Hanson’s team is now building a link between Delft and The Hague, a good 10 kilometres away. By 2020, the researchers hope to have connected up four Dutch cities, with a station at each site acting as a quantum repeater. If successful, the project would be the world’s first genuine quantum-teleportation network. The group aims to open it up to other teams interested in performing quantum-communications experiments remotely, much like IBM’s Quantum Experience, which allows remote users access to a rudimentary quantum computer.

The network could be a test bed for researchers hoping to fix some of the Internet’s flaws, not least the ease with which users can forge or steal identities. “The idea that you could join a network without establishing identity is a problem from early on,” said Robert Broberg, a network engineer from the telecommunications equipment giant CISCO, at the Seefeld meeting. Wehner and others have proposed quantum techniques that would allow users to prove their identity by certifying that they own the correct secret code (a series of classical bits) without ever transmitting it. Instead, the user and the server use the code to create a sequence of qubits and send them to a ‘black box’ in between. The black box—which could be, say, a cash machine—can then compare the two sequences to see whether they match, without ever knowing the underlying code.

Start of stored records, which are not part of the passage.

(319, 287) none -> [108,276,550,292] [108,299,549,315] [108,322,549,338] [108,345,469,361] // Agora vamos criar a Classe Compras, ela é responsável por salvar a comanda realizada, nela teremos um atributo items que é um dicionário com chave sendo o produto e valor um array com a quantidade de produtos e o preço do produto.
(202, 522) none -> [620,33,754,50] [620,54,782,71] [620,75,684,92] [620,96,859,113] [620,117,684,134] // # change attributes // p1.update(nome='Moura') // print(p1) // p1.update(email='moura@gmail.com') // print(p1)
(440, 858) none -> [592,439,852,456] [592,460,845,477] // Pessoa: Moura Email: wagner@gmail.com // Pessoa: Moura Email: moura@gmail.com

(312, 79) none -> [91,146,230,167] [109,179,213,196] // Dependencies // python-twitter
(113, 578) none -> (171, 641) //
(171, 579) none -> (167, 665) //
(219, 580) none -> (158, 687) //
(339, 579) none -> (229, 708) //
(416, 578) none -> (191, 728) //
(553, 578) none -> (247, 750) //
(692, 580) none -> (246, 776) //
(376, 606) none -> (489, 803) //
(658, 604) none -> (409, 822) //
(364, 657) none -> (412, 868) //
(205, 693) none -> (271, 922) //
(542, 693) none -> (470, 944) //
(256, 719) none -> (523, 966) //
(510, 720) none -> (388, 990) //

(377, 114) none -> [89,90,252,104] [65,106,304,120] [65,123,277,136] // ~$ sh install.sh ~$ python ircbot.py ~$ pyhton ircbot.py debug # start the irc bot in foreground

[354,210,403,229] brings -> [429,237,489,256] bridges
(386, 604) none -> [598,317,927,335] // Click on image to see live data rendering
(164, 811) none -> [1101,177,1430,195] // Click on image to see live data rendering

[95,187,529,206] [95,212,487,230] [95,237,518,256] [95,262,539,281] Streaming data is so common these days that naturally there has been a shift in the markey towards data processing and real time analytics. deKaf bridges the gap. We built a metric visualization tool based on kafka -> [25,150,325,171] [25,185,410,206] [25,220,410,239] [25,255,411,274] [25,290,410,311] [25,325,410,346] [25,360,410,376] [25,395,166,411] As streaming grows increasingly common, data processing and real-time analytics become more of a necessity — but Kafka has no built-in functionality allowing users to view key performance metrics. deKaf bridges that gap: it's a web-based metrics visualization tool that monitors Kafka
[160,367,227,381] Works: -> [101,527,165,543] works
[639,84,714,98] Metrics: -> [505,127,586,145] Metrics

But some researchers caution against overselling the potential reach of the technology. “Today’s Internet will never be entirely quantum, no more than computers will ever be all-quantum,” says Nicolas Gisin, a physicist at the University of Geneva in Switzerland and a co-founder of ID Quantique. And it could be that many of the things people hope to achieve with quantum networks could be done with more conventional technologies. “Sometimes, something looks like a great idea at first, and then it turns out to be easily achievable without a quantum effect,” says Norbert Lütkenhaus, a physicist at the University of Waterloo in Canada who is helping to develop standards for the future quantum internet.

Time will tell whether the promise of the quantum internet will materialize. As far as we know, teleportation is a phenomenon that, although physically possible, does not occur in nature, Zeilinger says. “So this is really new for humanity. It might take some time.”

Wehner’s familiarity with both physics and network security has made her a point of reference for people in the field. And after having done much work on hard-core quantum theory, she is relishing the opportunity to shape these future networks. “For me,” she says, “this is really full circle.”

Correction February 22 2018: An earlier version of this story stated that Ronald Hanson is leading the construction of the Dutch demonstration network. The project has three co-leaders.